Print the data that follows again, keeping every line exact.
┄┄┄┄┄┄┄┄┄┄┄┄┄┄┄┄┄┄┄┄
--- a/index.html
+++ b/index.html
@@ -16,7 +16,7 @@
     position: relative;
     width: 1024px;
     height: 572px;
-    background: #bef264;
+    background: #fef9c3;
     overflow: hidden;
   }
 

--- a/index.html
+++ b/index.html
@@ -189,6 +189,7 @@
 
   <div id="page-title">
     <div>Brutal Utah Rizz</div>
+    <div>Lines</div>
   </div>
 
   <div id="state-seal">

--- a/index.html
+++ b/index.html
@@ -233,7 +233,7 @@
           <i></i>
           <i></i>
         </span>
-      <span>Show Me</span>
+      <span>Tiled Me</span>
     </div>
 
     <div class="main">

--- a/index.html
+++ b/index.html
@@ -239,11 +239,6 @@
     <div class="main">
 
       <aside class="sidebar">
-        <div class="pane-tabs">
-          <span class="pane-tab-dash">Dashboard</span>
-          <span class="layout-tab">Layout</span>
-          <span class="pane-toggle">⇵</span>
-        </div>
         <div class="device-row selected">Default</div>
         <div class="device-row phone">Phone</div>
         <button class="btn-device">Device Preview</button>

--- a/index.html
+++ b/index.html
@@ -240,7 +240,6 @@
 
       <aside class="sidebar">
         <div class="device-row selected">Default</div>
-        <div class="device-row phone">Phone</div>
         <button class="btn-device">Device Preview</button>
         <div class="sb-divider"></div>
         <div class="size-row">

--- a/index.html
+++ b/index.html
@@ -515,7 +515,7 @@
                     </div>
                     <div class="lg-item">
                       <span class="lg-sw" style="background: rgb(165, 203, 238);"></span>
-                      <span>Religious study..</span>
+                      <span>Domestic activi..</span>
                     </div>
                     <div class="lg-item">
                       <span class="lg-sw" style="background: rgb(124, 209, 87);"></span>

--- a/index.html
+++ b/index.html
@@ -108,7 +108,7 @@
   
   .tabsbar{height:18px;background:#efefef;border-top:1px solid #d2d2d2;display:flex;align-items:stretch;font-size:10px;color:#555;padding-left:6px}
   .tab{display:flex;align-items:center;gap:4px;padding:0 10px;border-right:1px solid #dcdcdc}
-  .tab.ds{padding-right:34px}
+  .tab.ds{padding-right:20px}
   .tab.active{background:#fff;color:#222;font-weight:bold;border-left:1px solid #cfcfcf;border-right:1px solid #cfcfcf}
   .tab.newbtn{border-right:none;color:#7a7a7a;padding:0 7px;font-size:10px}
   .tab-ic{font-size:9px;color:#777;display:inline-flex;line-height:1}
┄┄┄┄┄┄┄┄┄┄┄┄┄┄┄┄┄┄┄┄
Solution for this task —
--- a/index.html
+++ b/index.html
@@ -16,7 +16,7 @@
     position: relative;
     width: 1024px;
     height: 572px;
-    background: #bef264;
+    background: #fef9c3;
     overflow: hidden;
   }
 

--- a/index.html
+++ b/index.html
@@ -189,6 +189,7 @@
 
   <div id="page-title">
     <div>Brutal Utah Rizz</div>
+    <div>Lines</div>
   </div>
 
   <div id="state-seal">

--- a/index.html
+++ b/index.html
@@ -233,7 +233,7 @@
           <i></i>
           <i></i>
         </span>
-      <span>Show Me</span>
+      <span>Tiled Me</span>
     </div>
 
     <div class="main">

--- a/index.html
+++ b/index.html
@@ -239,11 +239,6 @@
     <div class="main">
 
       <aside class="sidebar">
-        <div class="pane-tabs">
-          <span class="pane-tab-dash">Dashboard</span>
-          <span class="layout-tab">Layout</span>
-          <span class="pane-toggle">⇵</span>
-        </div>
         <div class="device-row selected">Default</div>
         <div class="device-row phone">Phone</div>
         <button class="btn-device">Device Preview</button>

--- a/index.html
+++ b/index.html
@@ -240,7 +240,6 @@
 
       <aside class="sidebar">
         <div class="device-row selected">Default</div>
-        <div class="device-row phone">Phone</div>
         <button class="btn-device">Device Preview</button>
         <div class="sb-divider"></div>
         <div class="size-row">

--- a/index.html
+++ b/index.html
@@ -515,7 +515,7 @@
                     </div>
                     <div class="lg-item">
                       <span class="lg-sw" style="background: rgb(165, 203, 238);"></span>
-                      <span>Religious study..</span>
+                      <span>Domestic activi..</span>
                     </div>
                     <div class="lg-item">
                       <span class="lg-sw" style="background: rgb(124, 209, 87);"></span>

--- a/index.html
+++ b/index.html
@@ -108,7 +108,7 @@
   
   .tabsbar{height:18px;background:#efefef;border-top:1px solid #d2d2d2;display:flex;align-items:stretch;font-size:10px;color:#555;padding-left:6px}
   .tab{display:flex;align-items:center;gap:4px;padding:0 10px;border-right:1px solid #dcdcdc}
-  .tab.ds{padding-right:34px}
+  .tab.ds{padding-right:20px}
   .tab.active{background:#fff;color:#222;font-weight:bold;border-left:1px solid #cfcfcf;border-right:1px solid #cfcfcf}
   .tab.newbtn{border-right:none;color:#7a7a7a;padding:0 7px;font-size:10px}
   .tab-ic{font-size:9px;color:#777;display:inline-flex;line-height:1}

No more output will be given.